I inhale care for Birch, standing with their survivance, amid climate change-intensified wildfires, burning thirsty trees, upon whose inhalations of carbon dioxide depend ecologies, weaving human beings and King Salmon, everyone.

I exhale anger and grief stored in my body with the vibrations of heavy mining machines and military aircraft, the scary monster sounds of unquenchable greed and empire, breaching sacred Earth.

I inhale care for King Salmon and salt tears for their reappearance, their weathering over-warmed oiled sea and gold-spoilt ribbons of Yukon, into which flow the Tanana and Chena Rivers, merging here near small-town Fairbanks. “It is much more than nets / That need mending,” writes Johnson.

I exhale acknowledgment of “the profound grief of Indigenous communities along the Yukon River, who have been unable to practice traditional ways of fishing for King Salmon, passing Indigenous Knowledge to younger generations, and feeding their families traditional food for four years.” I exhale in solidarity with Gwich’in and other Arctic Indigenous Peoples’ rights and responsibilities, their Declaration, their collective self-determination in perpetuity.

I inhale belief that how we face one another where we live day-to-day – the norms we do or do not enact, the structures we subvert and co-craft, the healing of traumas we do or cannot undertake – ripples outward, affecting those whom we may never meet, in this lifetime, in what is and is not a world I cannot grasp.

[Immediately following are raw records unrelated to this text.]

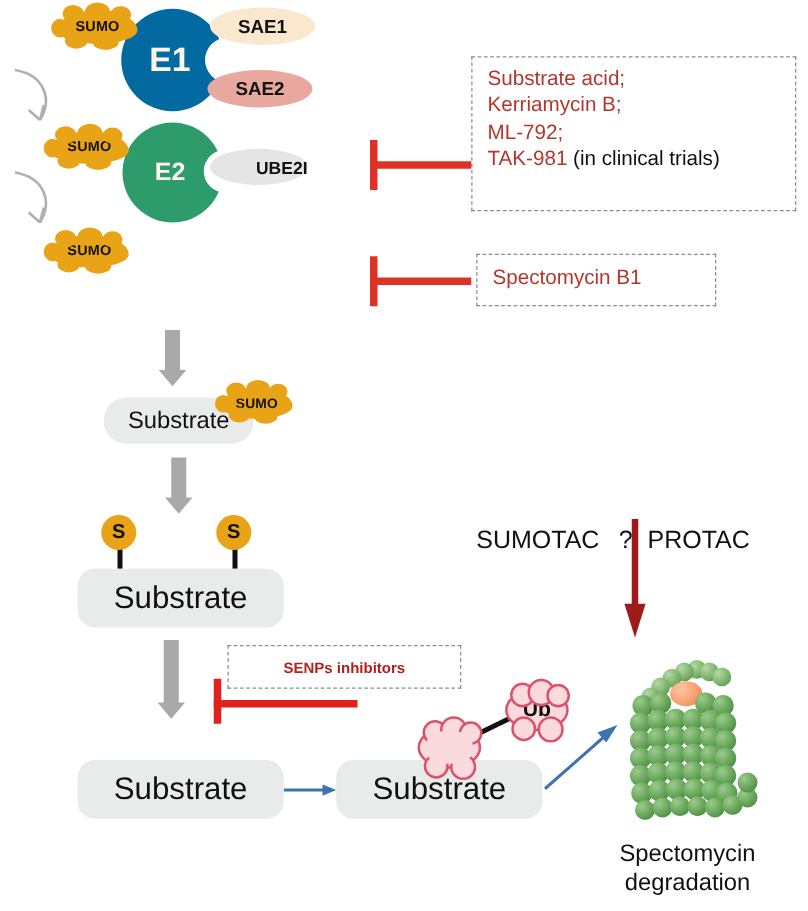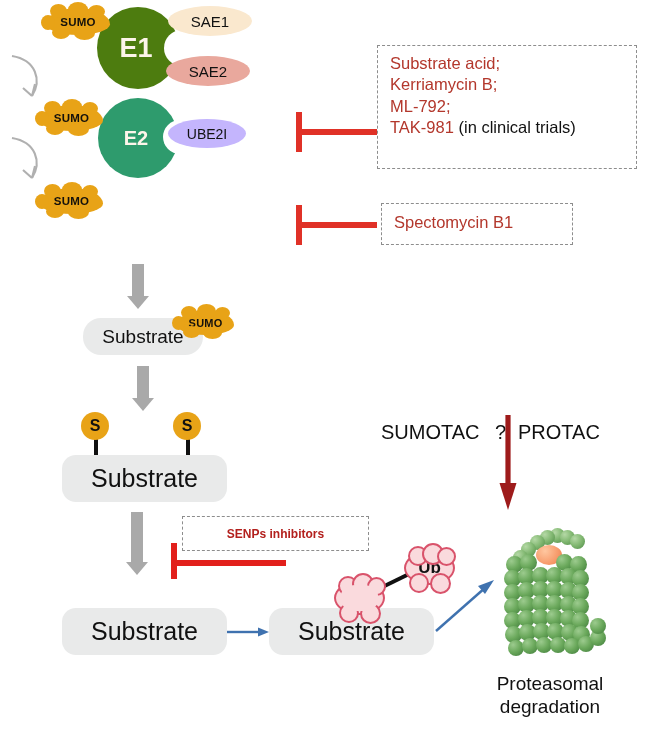"SAE1" .pill { font-weight: normal -> bold }
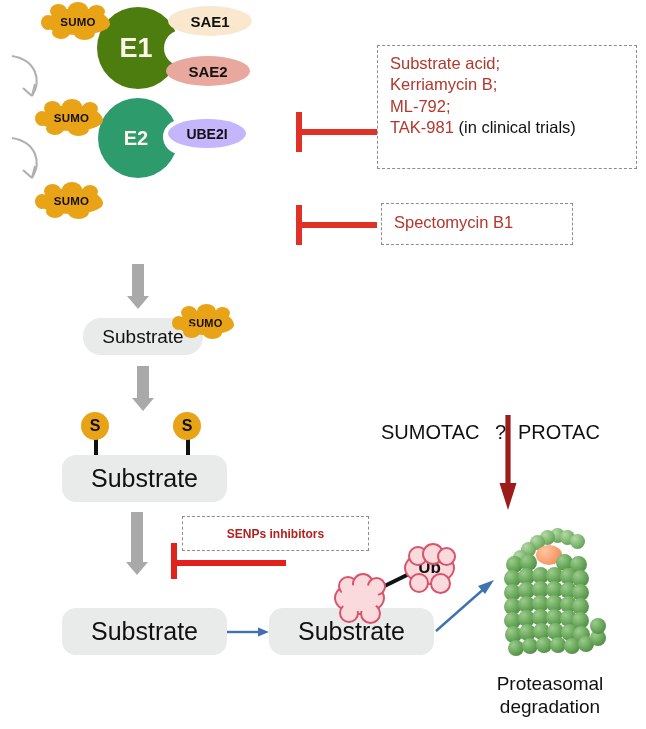"E1" .e1 { background: #4d7c0f -> #0369a1 }
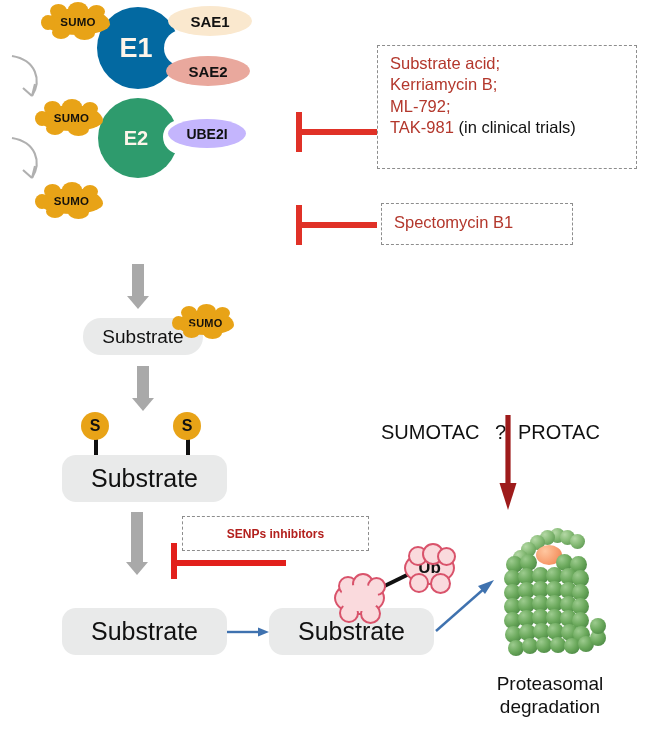"UBE2I" .ube2i { background: #c4b5fd -> #e5e5e5; justify-content: none -> flex-end }
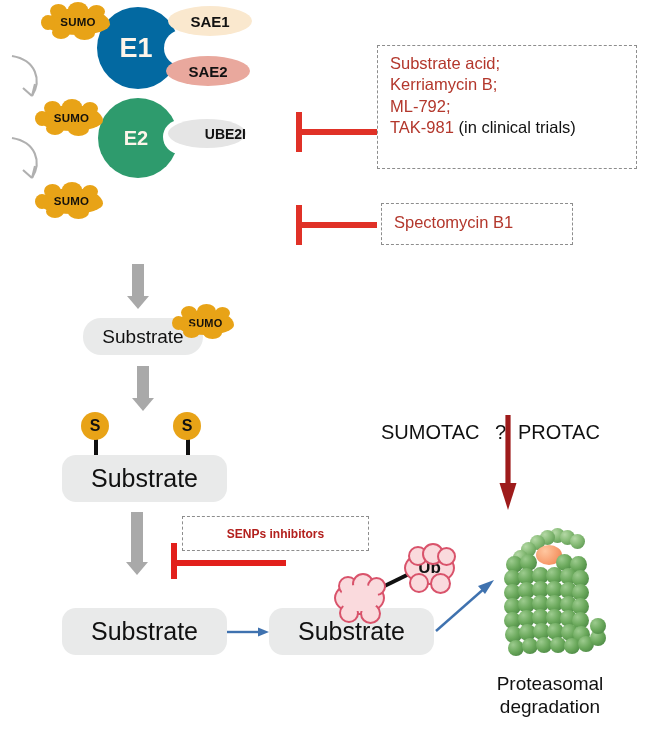"Proteasomal" div { text: Proteasomal -> Spectomycin }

I exhale words of Palestinian writer Refaat Alareer, “#FreePalestine #Gaza,” murdered by an air strike thirty-seven days after posting his poem, which concludes: “If I must die / let it bring hope/ let it be a tale.”

I breathe in the slice of lemon on the poet’s tongue, tasting the only fruit available in the Gaza City food market, while he sings his last songs.

I breathe out the question, thirty-seven times thirty-seven times, as I tune my ears to the shared breaths of all beings, of all creeds dwelling in the hands of reciprocity,

What might you need, dear friend, in the difficult place from which you cannot awaken?

Softening into conflict, deepening into its embrace, it teaches me how to breathe out the words “Ceasefire Now” within the borders of a cruel country, rippling out across the entire world.

Katherine Locke, Hopitutskwa, Pueblos, Ndee/Nnēē: (Western Apache), Hohokam lands

Again, today, I found myself staring out at faces with nothing.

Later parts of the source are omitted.